Too late now
Check the implementation, not the deployment, not the abstract spec
2024-04-24There are now a few papers covering distributed systems model checking (FlyMC, SandTable). These take one of two approaches:
- deploy the system, and model check it through intercepting messages
- create an abstract model of the implementation and check that
The benefits seem to be either:
- the implementation is checked directly
- the checking is fast
But why can't we have both? Well, I think we can.
The reason the first approach is slow is that it is actually running the system with all of the ancillary components. Meanwhile, the second approach is fast because it isn't the actual implementation, rather its just some abstract model. The second approach also has problems ensuring that the implementation and abstract model remain synchronised and describing the same thing.

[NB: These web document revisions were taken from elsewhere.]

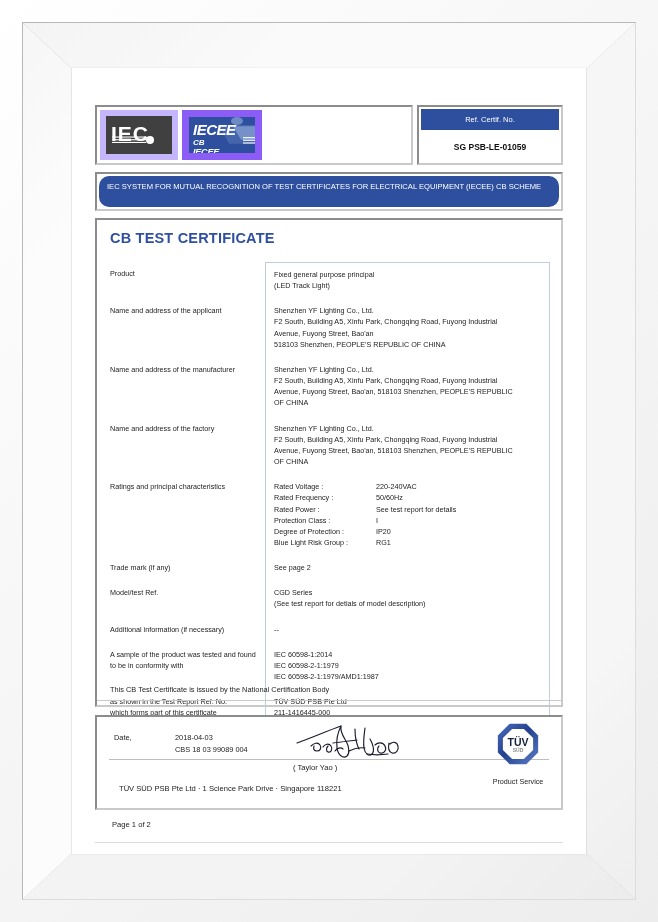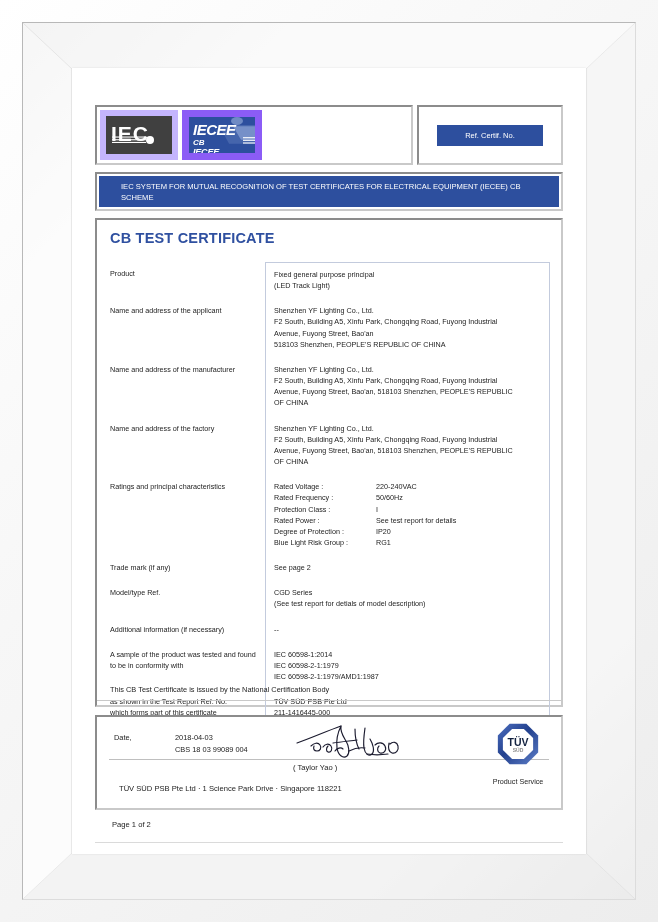"Ref. Certif. No." .ref-head { margin: 18px -> 2px }
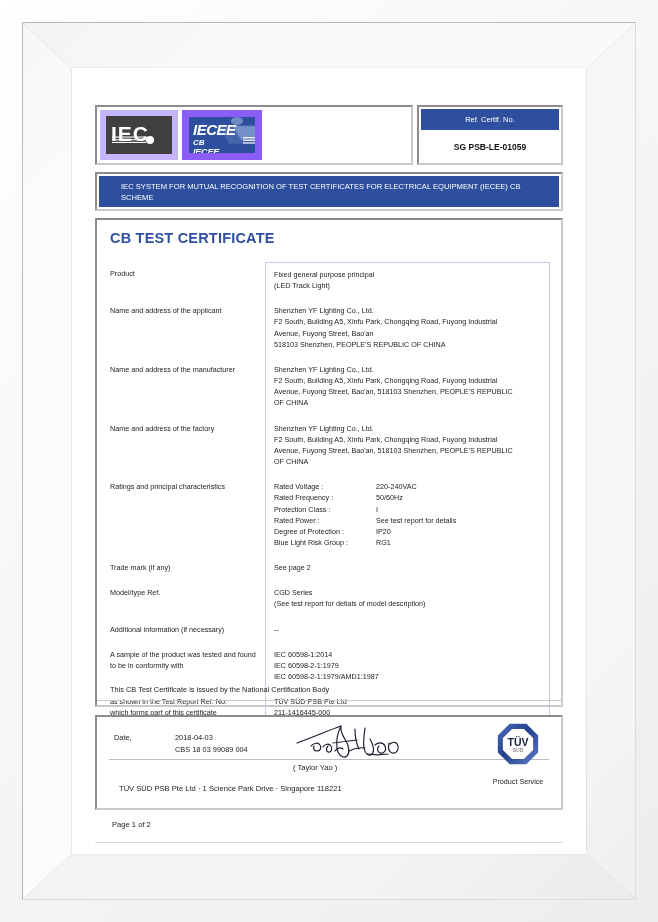"IEC SYSTEM FOR MUTUAL RECOGNITION" .banner-in { border-radius: none -> 10px; padding: 5px 22px -> 5px 8px }
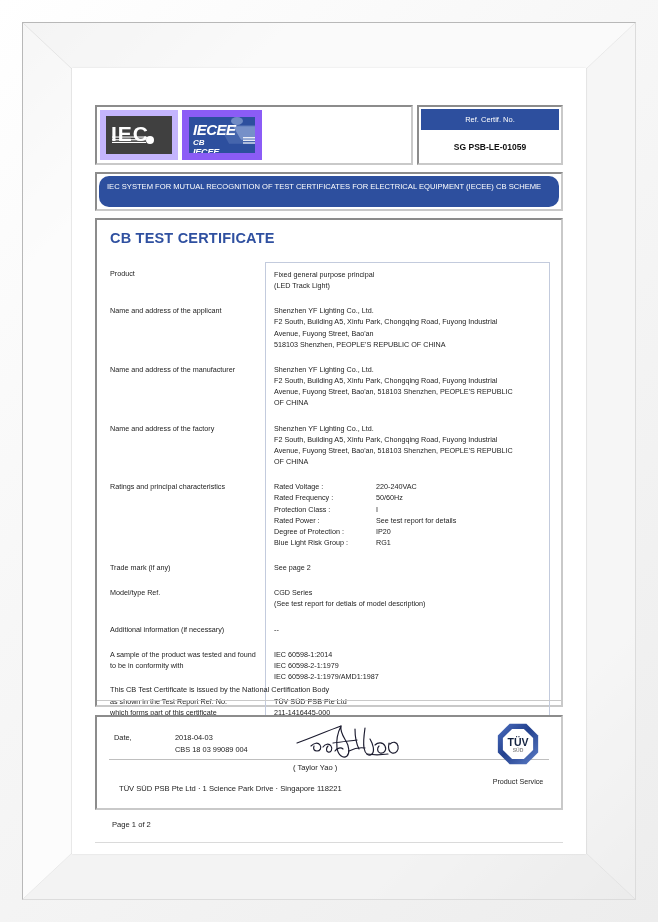"Protection Class :" div.kv { order: before "Rated Power :" -> after "Rated Power :" }
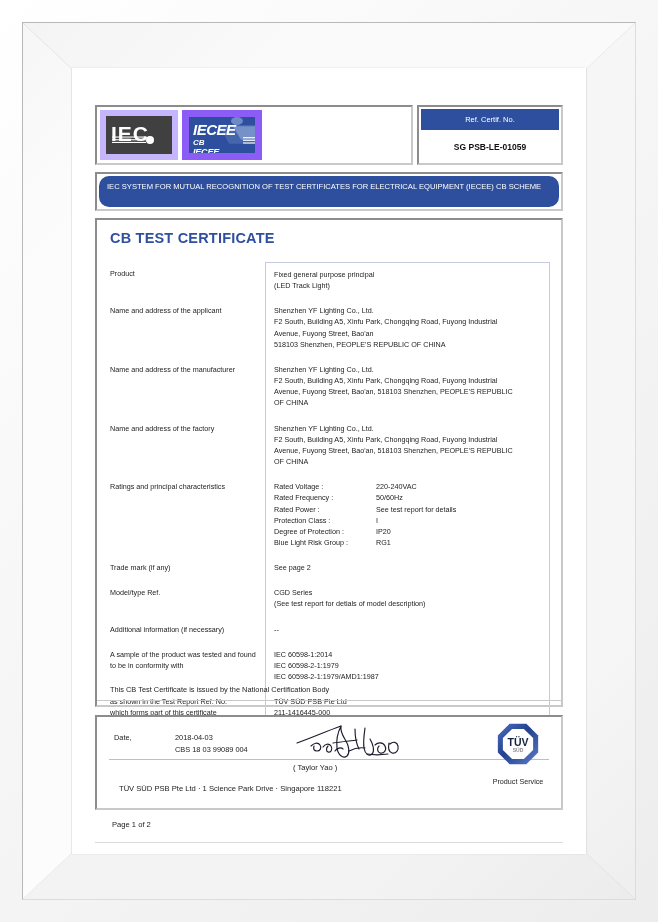"Model/type Ref." div.lbl { text: Model/type -> Model/test }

So, a solution: model-check the implementation.
The implementation of a distributed system should likely revolve around an actor-based system. Each actor takes a message, processes it and optionally produces a message for another actor. This is a clean interface that can run on a network, but doesn't need to, it can run in memory. For disk and other ancillary components we just need the implementation to support swapping them out for in-memory simpler implementations; the abstact model wasn't modelling them anyway.
The actors can be combined together with a modelled network in-memory, producing a model-checkable implementation. Using a sensible language the in-memory storage components can be maintained using copying of the memory and optimizations made to them for checking.
This new strategy, true implementation-level model checking can be both things we want:
- accurate, we're just checking the actual implementation
- fast, its just the implementation code, which can be optimised
Notably, optimising the implementation in this scenario can doubly improve performance, once for model checking, and once for the deployments. Also, engineers who know how to write code can just continue in the same language, just needing to express their integration tests as model properties to be checked.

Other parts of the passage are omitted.